Work instructions: Please show all lines of the records that include "subtotal".

Data for analysis:
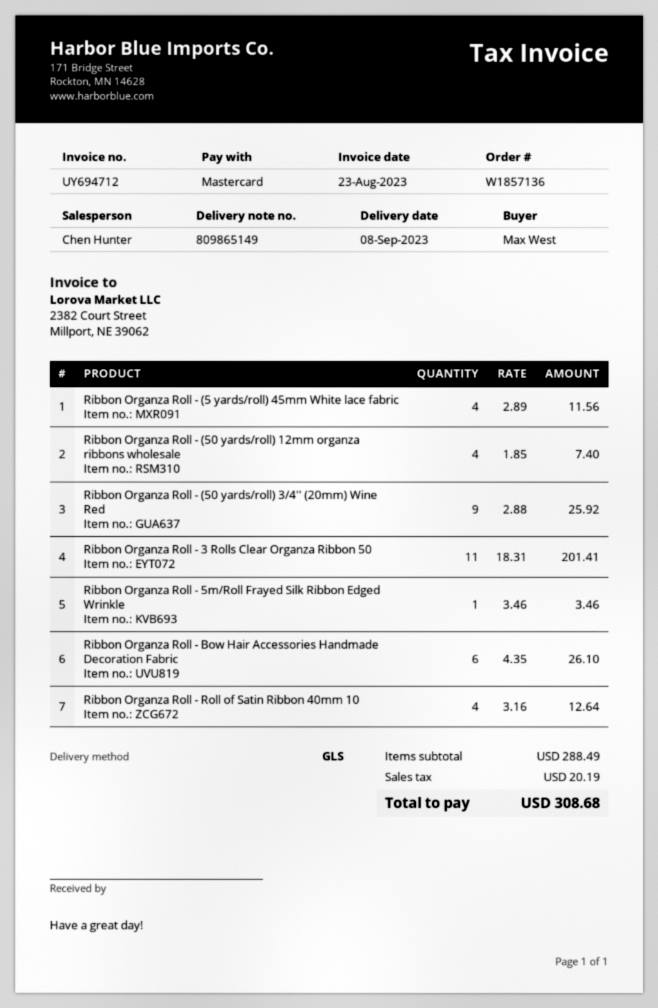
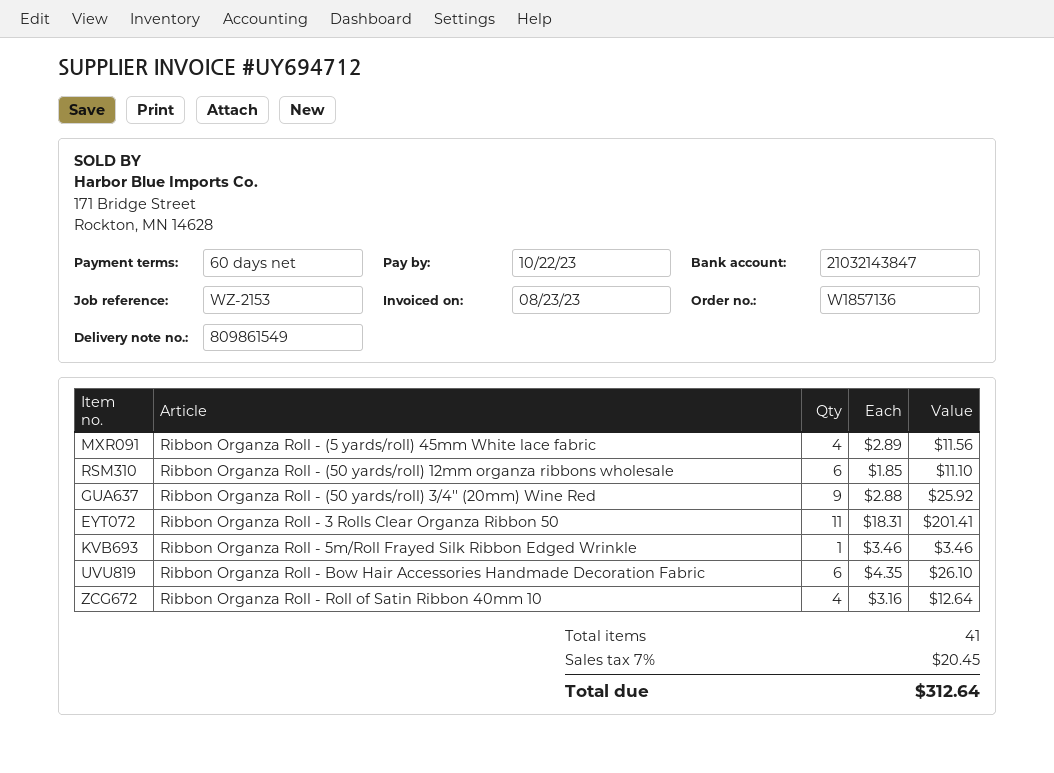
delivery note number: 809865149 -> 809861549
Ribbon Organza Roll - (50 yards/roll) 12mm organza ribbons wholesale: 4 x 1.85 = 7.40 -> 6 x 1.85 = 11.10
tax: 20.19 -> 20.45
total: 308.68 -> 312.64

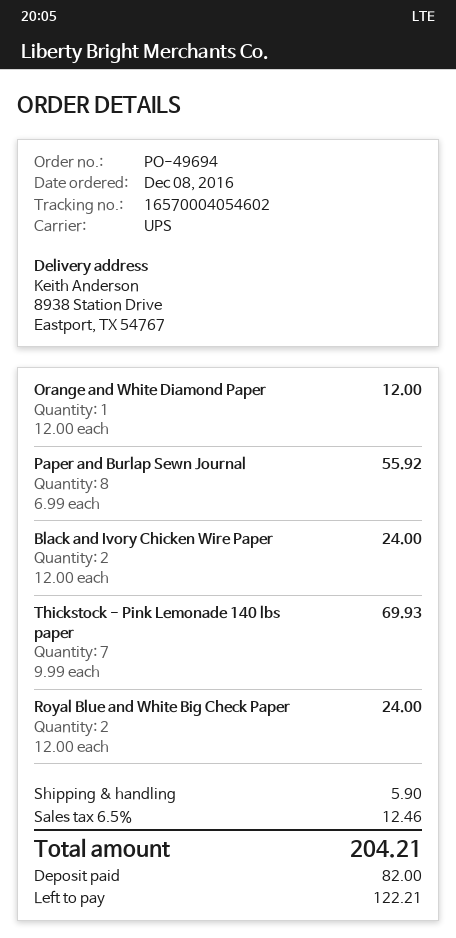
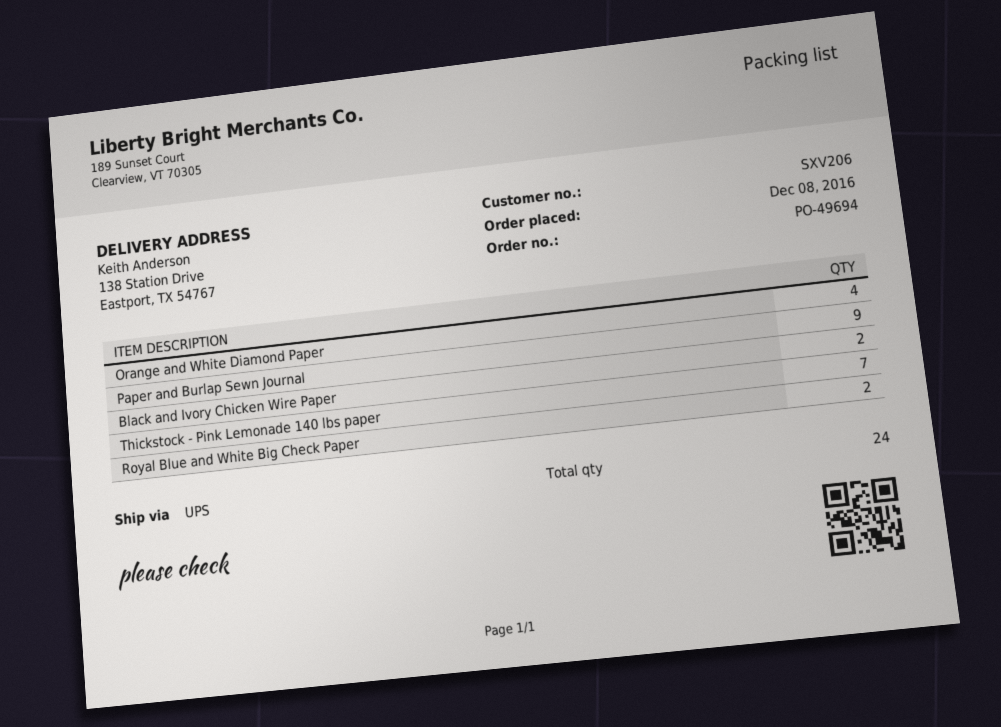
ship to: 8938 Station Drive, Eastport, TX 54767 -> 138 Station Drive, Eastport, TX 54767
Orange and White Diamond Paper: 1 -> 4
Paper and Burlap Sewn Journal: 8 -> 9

--

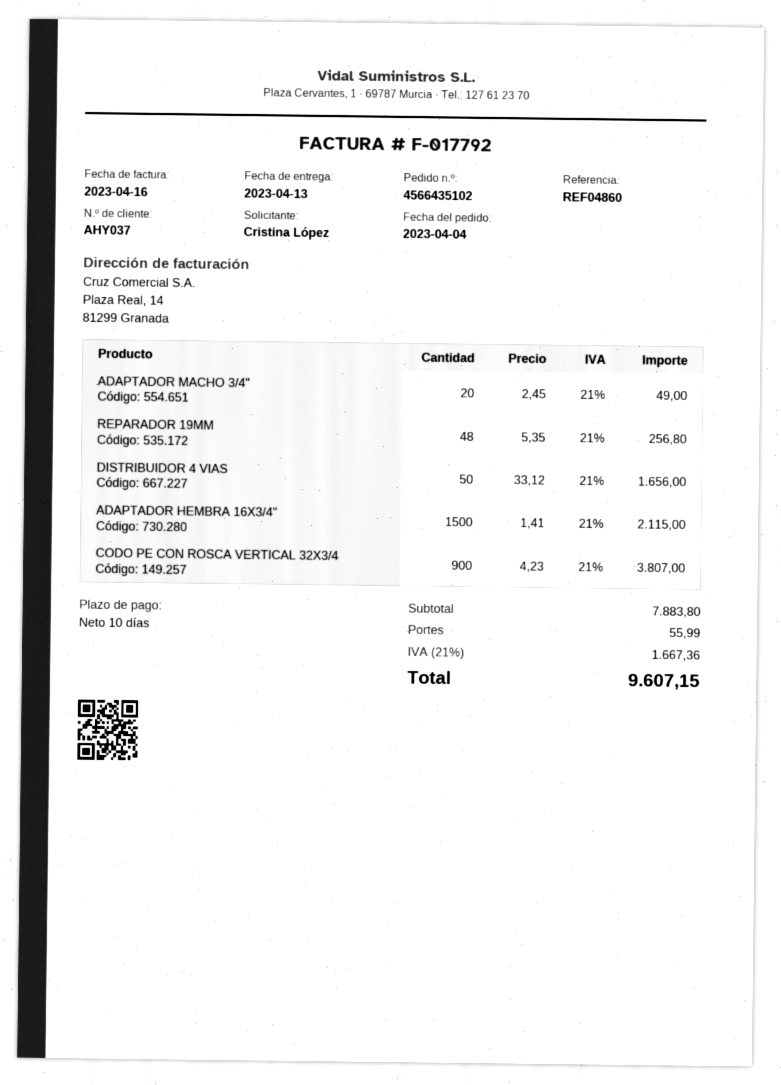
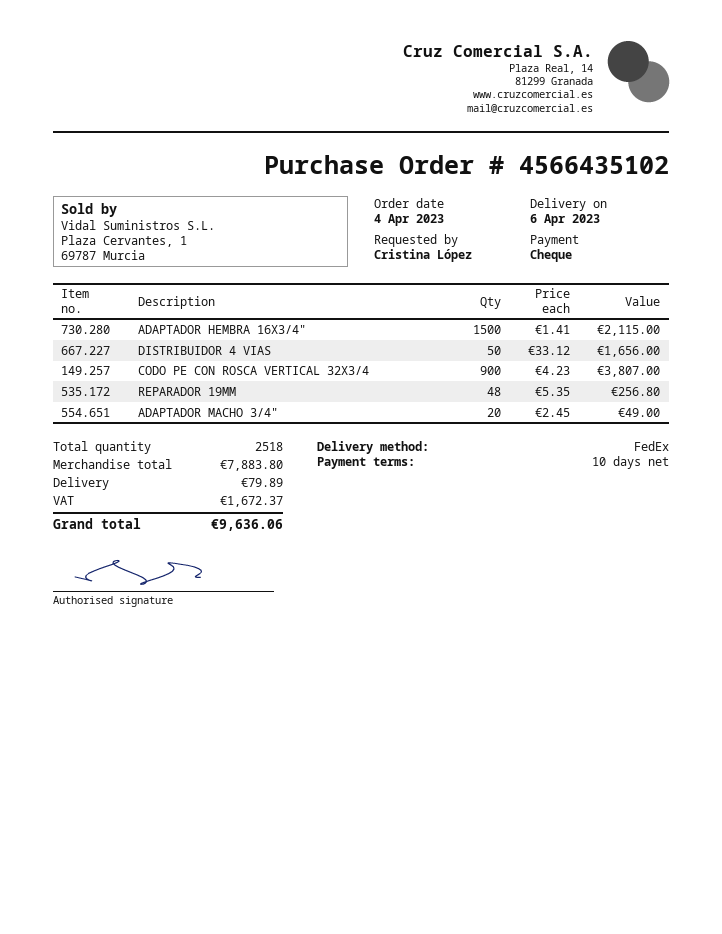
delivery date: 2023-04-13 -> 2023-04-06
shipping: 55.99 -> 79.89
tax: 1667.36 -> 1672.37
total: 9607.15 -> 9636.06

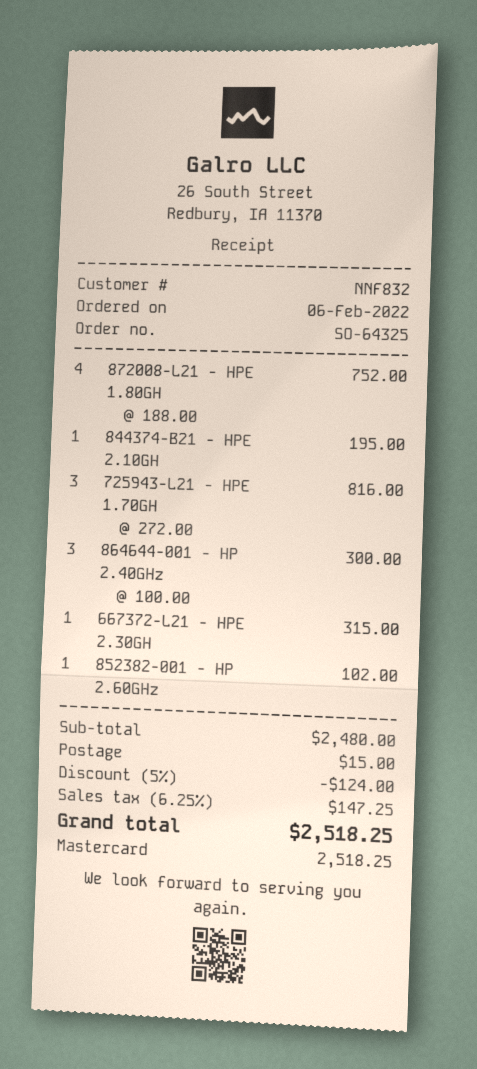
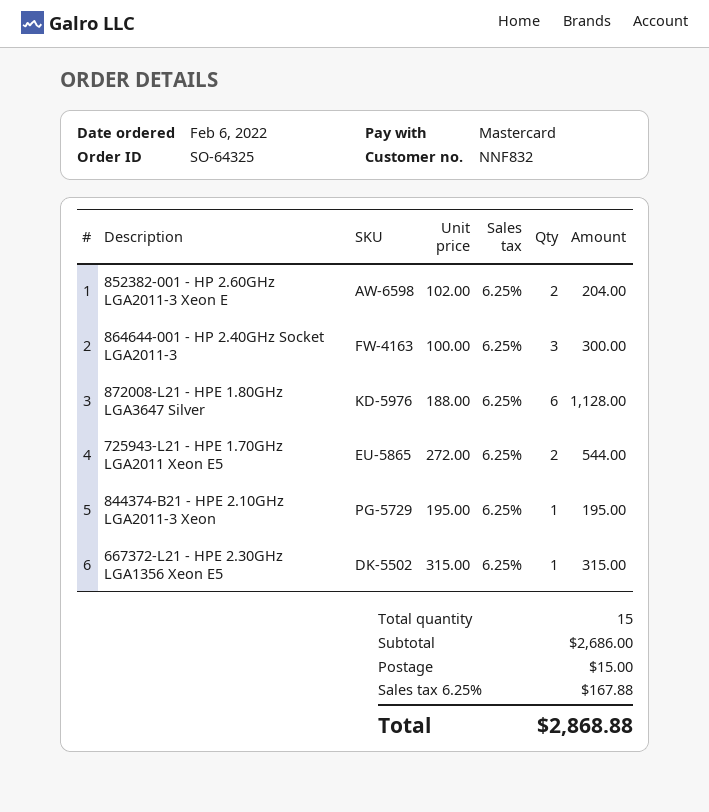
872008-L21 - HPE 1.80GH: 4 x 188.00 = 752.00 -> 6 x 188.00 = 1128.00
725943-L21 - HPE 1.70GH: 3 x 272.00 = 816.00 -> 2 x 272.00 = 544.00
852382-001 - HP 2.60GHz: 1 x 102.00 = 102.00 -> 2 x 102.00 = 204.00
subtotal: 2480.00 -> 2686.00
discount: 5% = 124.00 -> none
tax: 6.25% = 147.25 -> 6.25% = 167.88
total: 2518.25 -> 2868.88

---

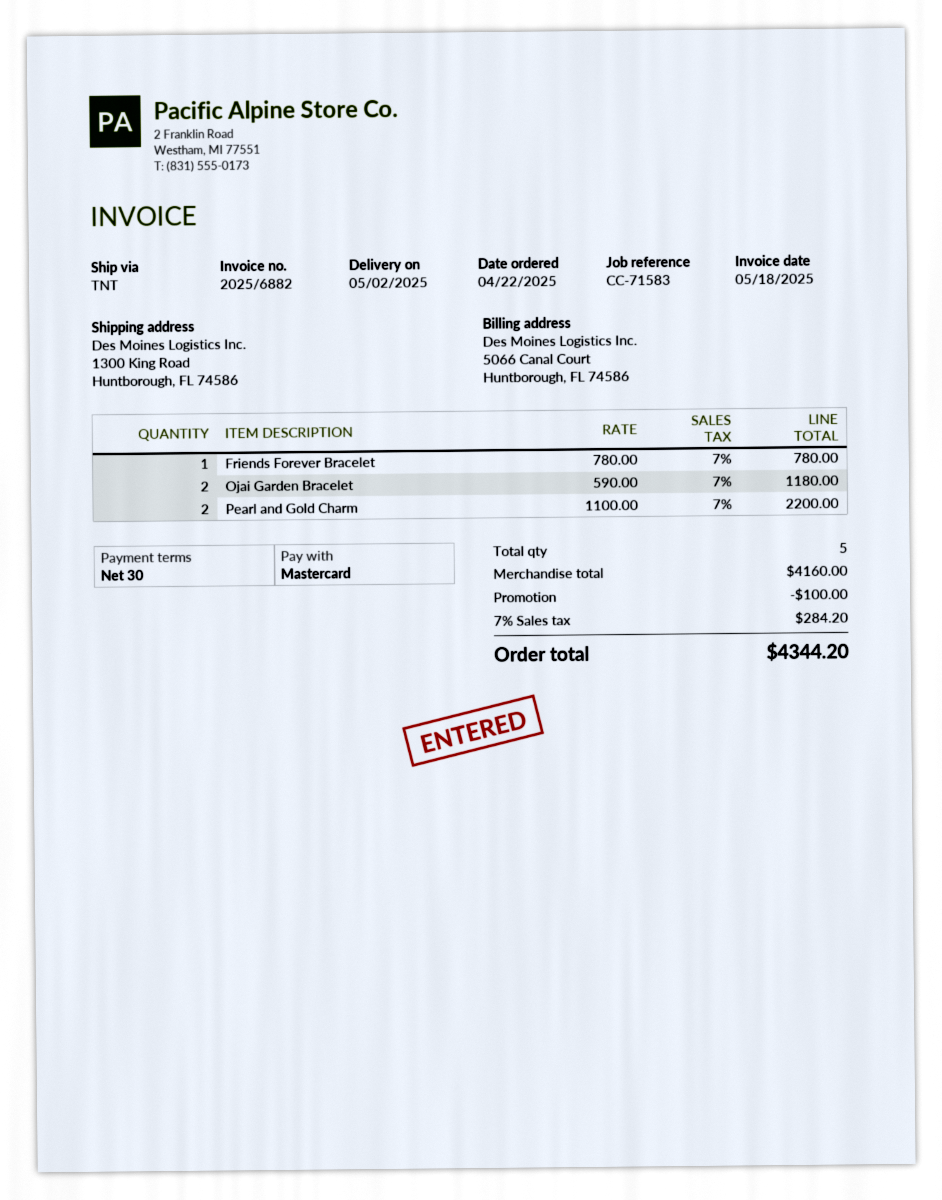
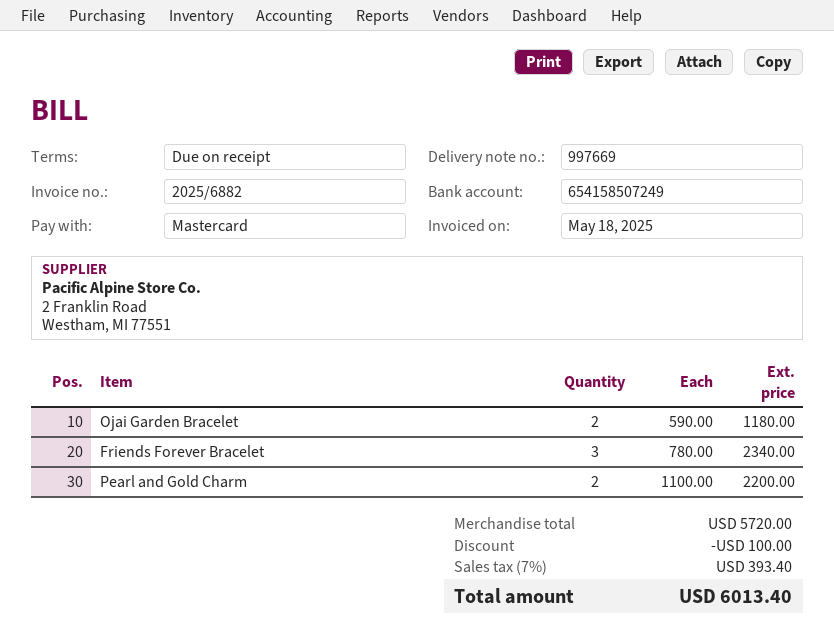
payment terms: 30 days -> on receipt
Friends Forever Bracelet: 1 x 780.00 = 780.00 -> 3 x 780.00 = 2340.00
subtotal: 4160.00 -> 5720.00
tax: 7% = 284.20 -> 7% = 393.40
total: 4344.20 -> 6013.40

Your solution:
subtotal: 2480.00 -> 2686.00
subtotal: 4160.00 -> 5720.00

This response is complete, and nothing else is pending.